On the other hand, the credit rating agency Moody's has lowered the long-term solvency note of a dozen small and medium-sized banks in the United States, while it has placed it under review with a view to a possible rating cut for others six largest banks and has revised the outlook on the ratings of eleven more entities.

In its analysis, Moody's warns that US banks continue to grapple with risks related to interest rates and asset liability management with implications for liquidity and capital, as the end of unconventional monetary policy drains funds. system-wide deposits and higher rates reduce the value of fixed-rate assets.

"The second-quarter results of many banks showed increasing profitability pressures that will reduce their ability to generate internal capital," says the risk rating agency, noting that this circumstance occurs when a mild recession is looming in the US for the beginning of 2024 and asset quality looks set to worsen from strong but unsustainable levels, with particular risks in some banks' commercial real estate (CRE) portfolios.

In this way, Moody's considers that the increase in financing costs and the decrease in income metrics will erode the profitability of entities, the first buffer against losses, something that could already be seen in the accounts published for the second quarter, while that, despite the fact that the flight of deposits caused by quantitative tightening (QT) has moderated, there is still a significant risk that deposits will resume their decline in the coming quarters.

Furthermore, the results show that banks have reduced loan growth to preserve capital, but this will slow the shift of balance sheets towards higher-yielding assets, even as funding costs rise and banks face investment of the yield curve, notes the agency.

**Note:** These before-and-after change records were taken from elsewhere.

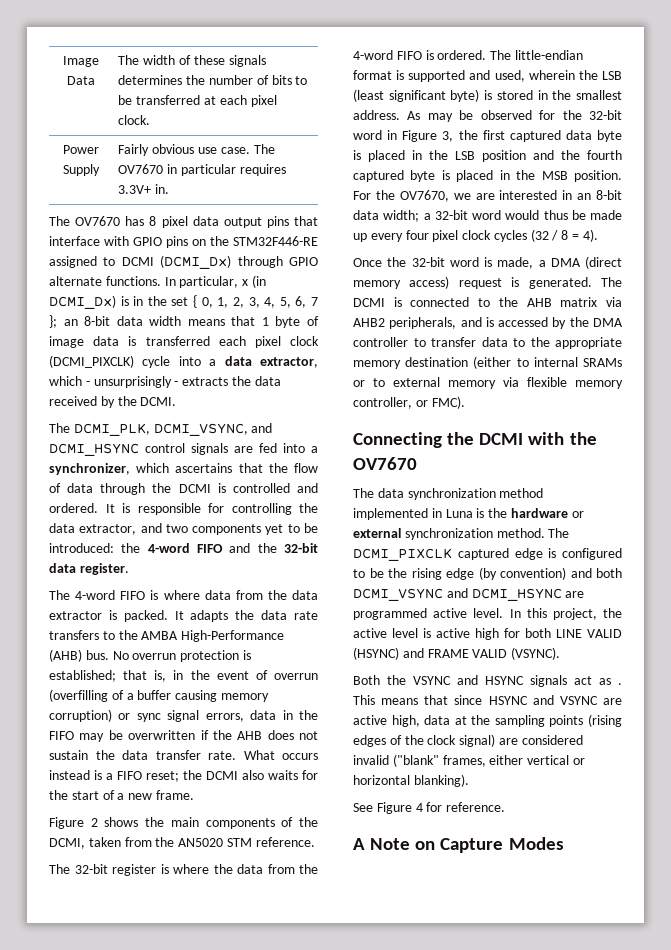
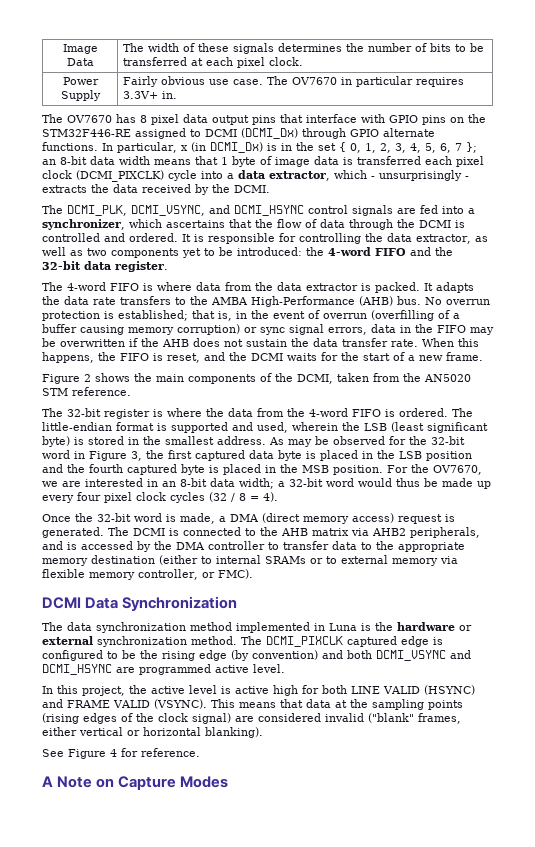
[140,523,162,533] and -> [474,236,488,242] [42,247,83,256] as well as
[243,750,318,760] [49,770,264,782] What occurs instead is a FIFO reset; the DCMI also -> [422,338,479,347] [42,352,283,363] When this happens, the FIFO is reset, and the DCMI
[353,432,597,448] [353,457,417,470] Connecting the DCMI with the OV7670 -> [42,596,238,611] DCMI Data Synchronization
(504, 613) none -> (285, 668) //
[353,675,622,687] [353,695,622,705] [353,715,420,727] // Both the VSYNC and HSYNC signals act as . This means that since HSYNC and VSYNC are active high, -> [211,699,303,708] This means that

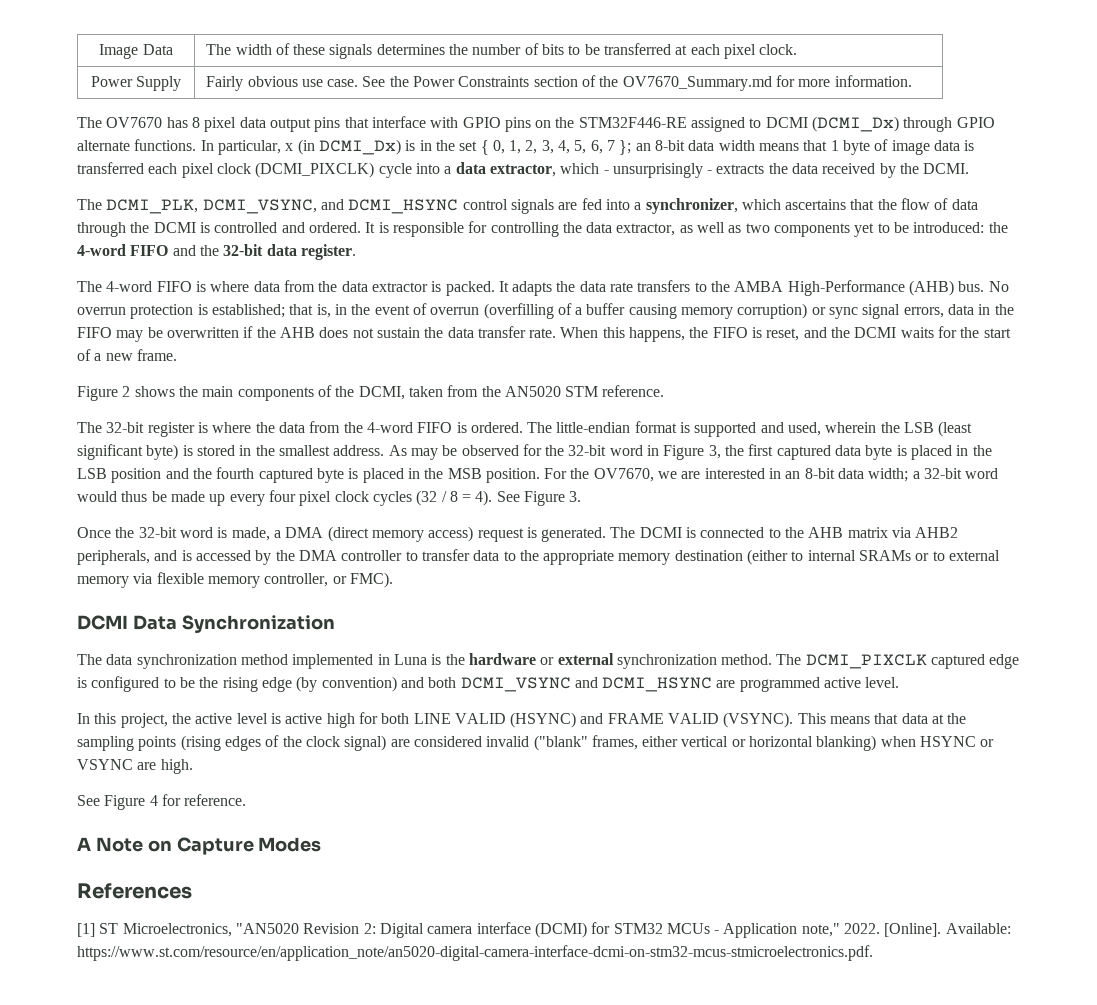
[267,76,465,87] [123,91,178,99] The OV7670 in particular requires 3.3V+ in. -> [362,75,912,91] See the Power Constraints section of the OV7670_Summary.md for more information.
(278, 497) none -> [496,491,582,506] See Figure 3.
[205,727,263,738] blanking). -> [816,735,995,751] [77,759,193,774] blanking) when HSYNC or VSYNC are high.
(229, 782) none -> [77,883,192,899] [77,922,1011,938] [77,945,873,961] // References // [1] ST Microelectronics, "AN5020 Revision 2: Digital camera interface (DCMI) for STM32 MCUs - Application note," 2022. [Online]. Available: https://www.st.com/resource/en/application_note/an5020-digital-camera-interface-dcmi-on-stm32-mcus-stmicroelectronics.pdf.

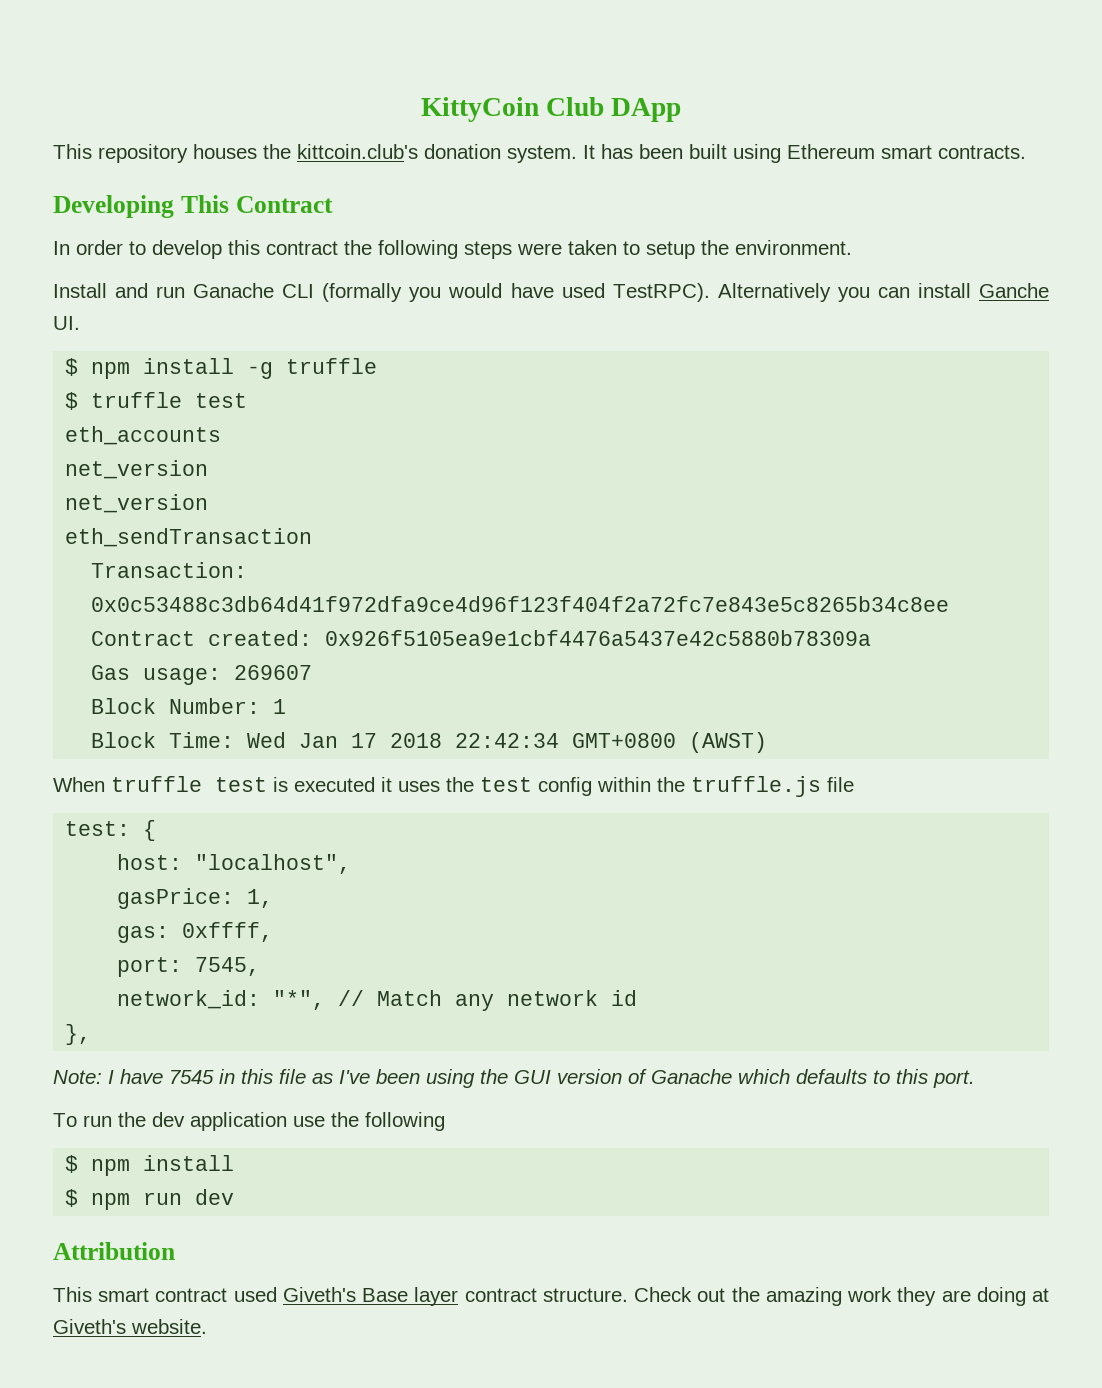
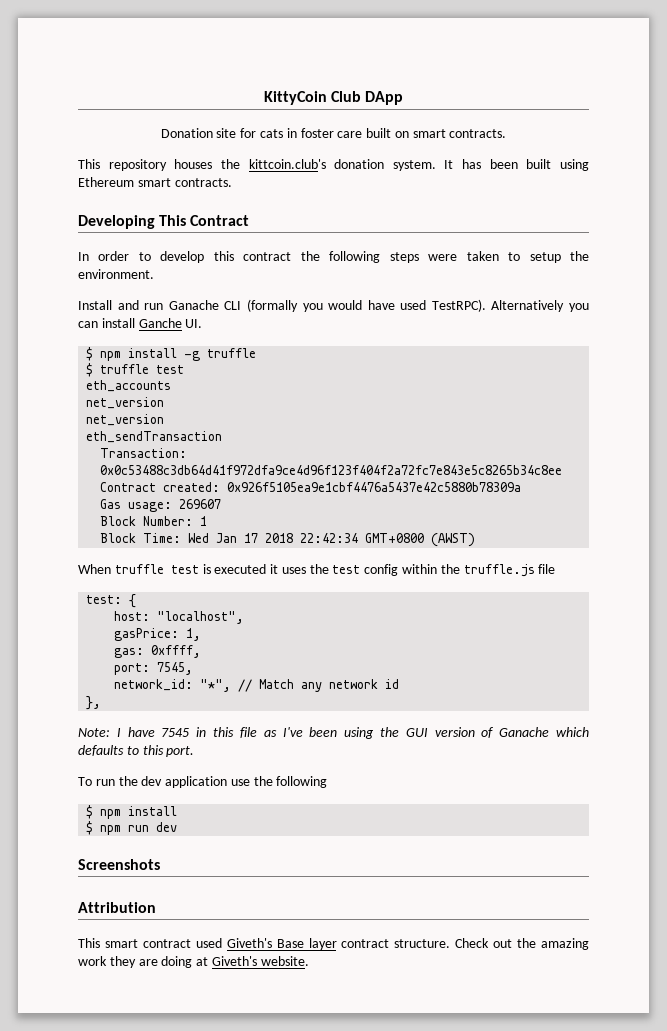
(682, 110) none -> [160,128,507,138] // Donation site for cats in foster care built on smart contracts.
(235, 1197) none -> [78,859,160,870] // Screenshots

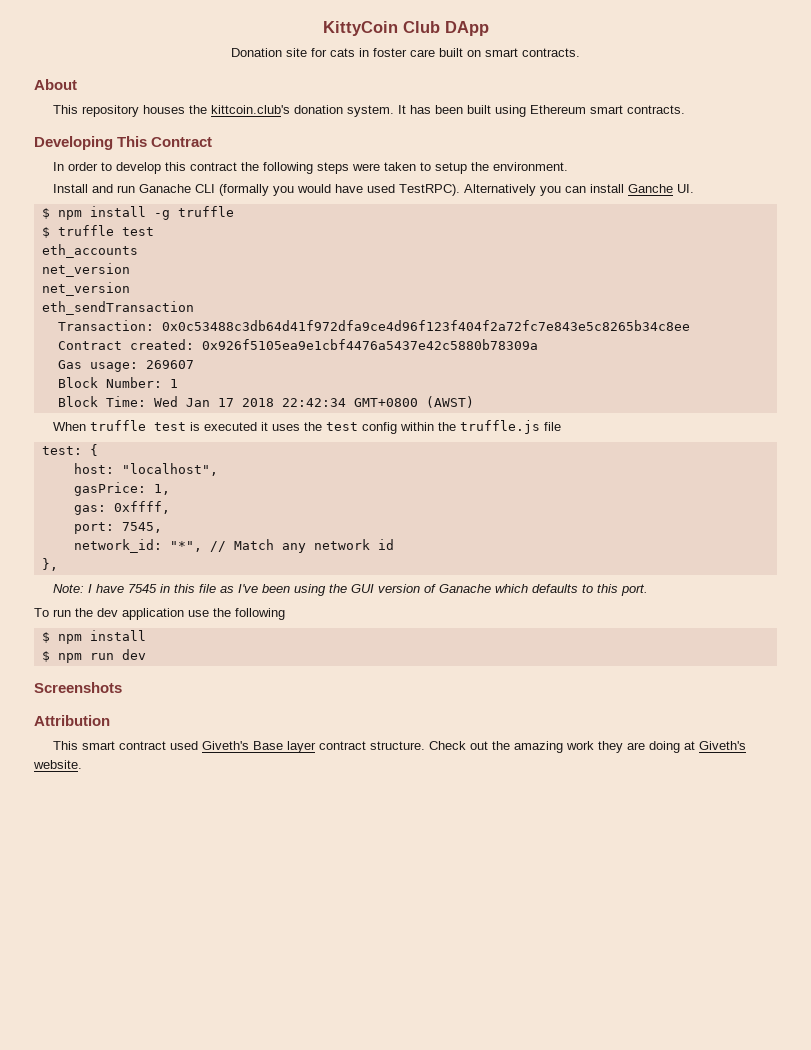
(507, 133) none -> [34,79,77,90] // About

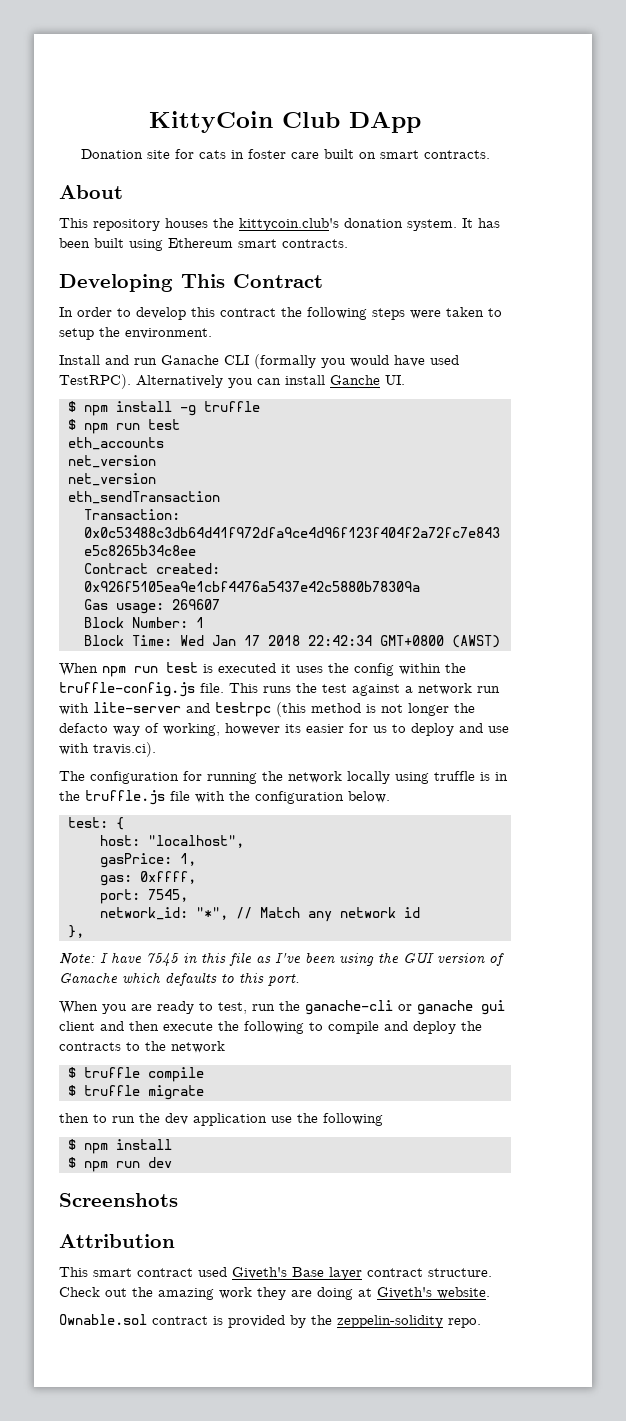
[211,105,291,114] kittcoin.club's -> [239,218,339,231] kittycoin.club's
[57,225,114,236] truffle -> [84,423,140,434] npm run
[90,420,147,431] truffle -> [102,666,158,677] npm run
[326,422,359,431] test -> (349, 668) none
[460,420,562,434] truffle.js file -> [59,682,500,697] [59,702,475,717] [59,723,509,736] [59,742,156,757] [59,771,508,784] [59,790,390,805] truffle-config.js file. This runs the test against a network run with lite-server and testrpc (this method is not longer the defacto way of working, however its easier for us to deploy and use with travis.ci). // The configuration for running the network locally using truffle is in the truffle.js file with the configuration below.
[34,608,49,617] To -> [59,1000,505,1015] [59,1021,482,1034] [59,1041,225,1053] [68,1067,204,1082] [68,1085,204,1100] [59,1113,107,1123] When you are ready to test, run the ganache-cli or ganache gui client and then execute the following to compile and deploy the contracts to the network // $ truffle compile // $ truffle migrate // then to
(82, 764) none -> [59,1314,481,1328] // Ownable.sol contract is provided by the zeppelin-solidity repo.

On the other hand, Moody's cautions that most regional US banks have comparatively low regulatory capital compared to larger US banks and their global peers, which, in the current high-rate environment, leaves some banks vulnerable to a loss of investor confidence.

In this way, Moody's has downgraded the long-term solvency rating of a dozen small entities, including the ratings of M

Likewise, the risk rating agency has placed the notes of six other entities such as Bank of New York Mellon, U.S. Bancorp, State Street, Truist Financial, Cullen/Frost Bankers, and Northern Trust.

For its part, the agency has downgraded the rating outlook of eleven other banks to negative, including some as prominent as Capital One, Citizens Financial, PNC Financial Services Group, Ally Financial or Fifth Third Bancorp.